Identify the track name here
Technical Solutions Using Oracle and SAS
Andrew Holdsworth, Director World and ISV Performance, Server Technologies, Oracle Corporation and Howard Plemmons, Senior Software Manager, Database Interface Development, SAS Institute
Introduction
This paper attempts to communicate to both Oracle and SAS users both product specific technical information and the nature of the Engineering relationships between the two companies. If also provides some case study information concerning Oracle and SAS questions along with performance considerations when using the two products.
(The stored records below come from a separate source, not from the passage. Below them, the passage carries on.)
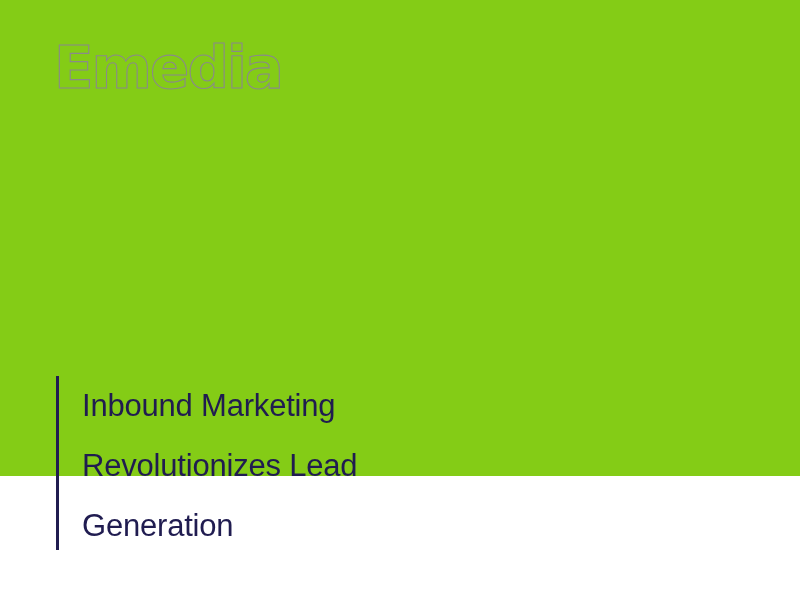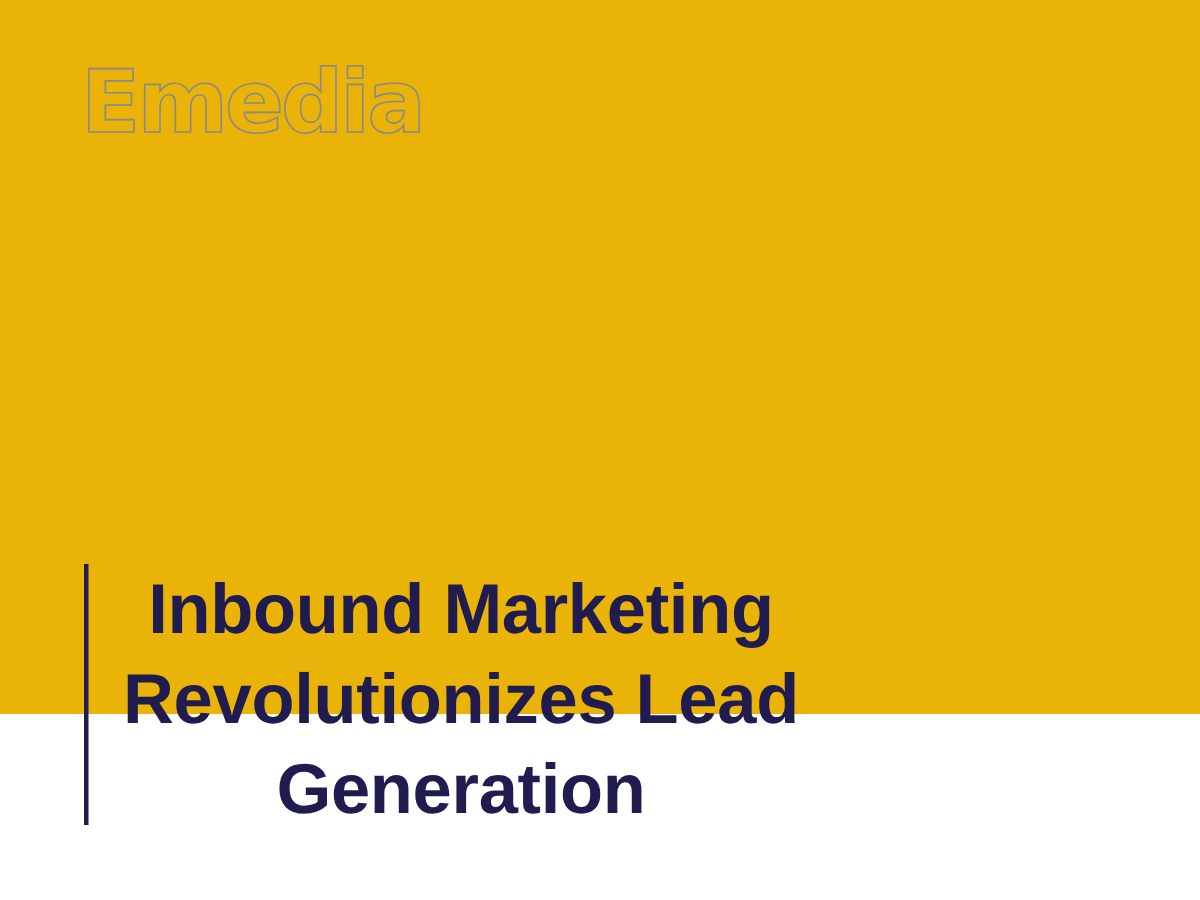"Emedia" .slide { background: #eab308 -> #84cc16 }
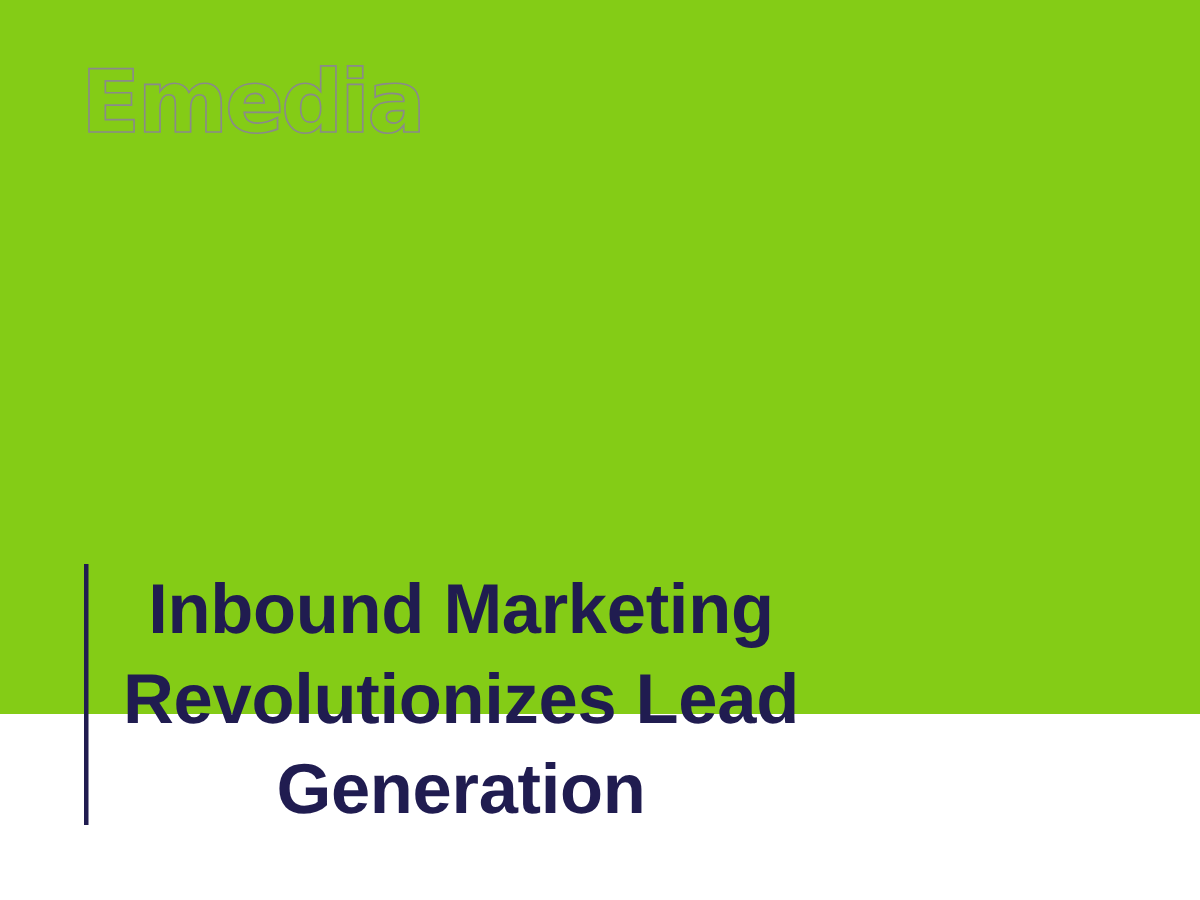"Inbound Marketing" .title-text { font-size: 47px -> 31px; font-weight: 700 -> 400; text-align: center -> none }
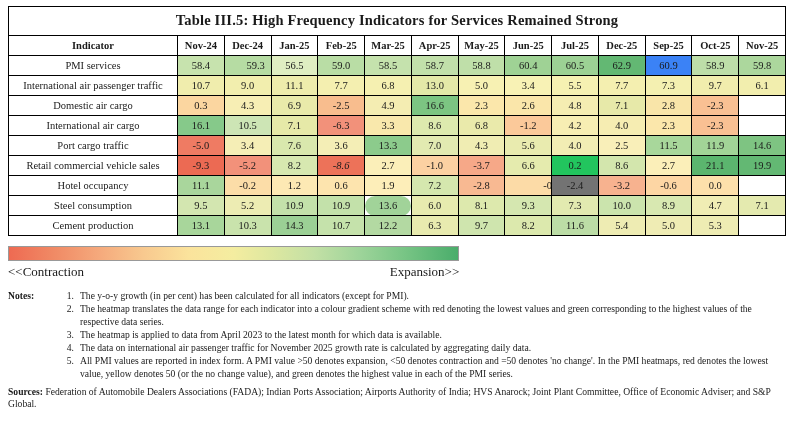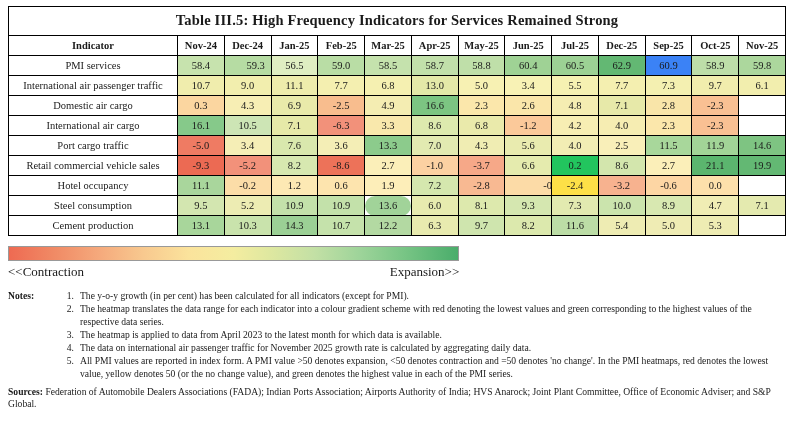"-8.6" td.val { font-style: none -> italic }
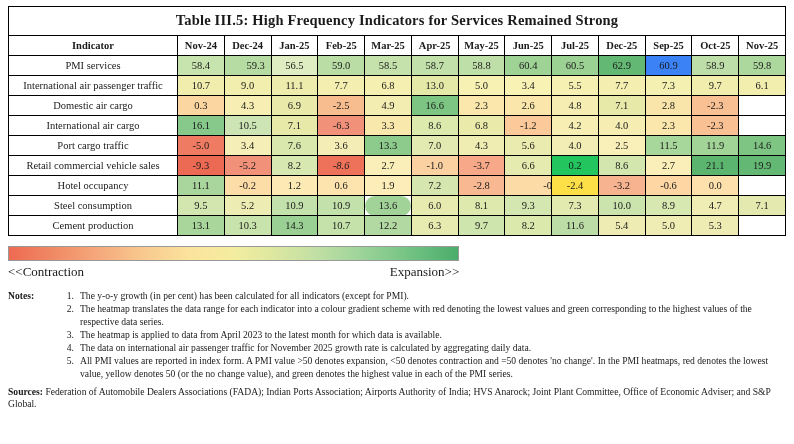"-2.4" td.val { background: #fde047 -> #737373 }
Oracle and SAS Development Relationship
Oracle has been supporting SAS Institute directly out of the database development organization for just over two years now. What this means is that SAS developers have direct access to the database development organization for technical questions and advice, rapid bug escalation and early availability of software.
The goal of this activity is to optimize the SAS/Oracle stack for SAS analytical data processing and SAS applications. As this relationship matures it is hoped that the SAS analytical engine is able to generate more complex, efficient and scalable SQL for the Oracle Database Server to process.
Both Oracle and SAS are fully committed to working on engineering issues to improve the user productivity of the Oracle/SAS product stack. Both Oracle and SAS have and will continue to attend each other’s user conferences on joint platform to give and receive user feedback.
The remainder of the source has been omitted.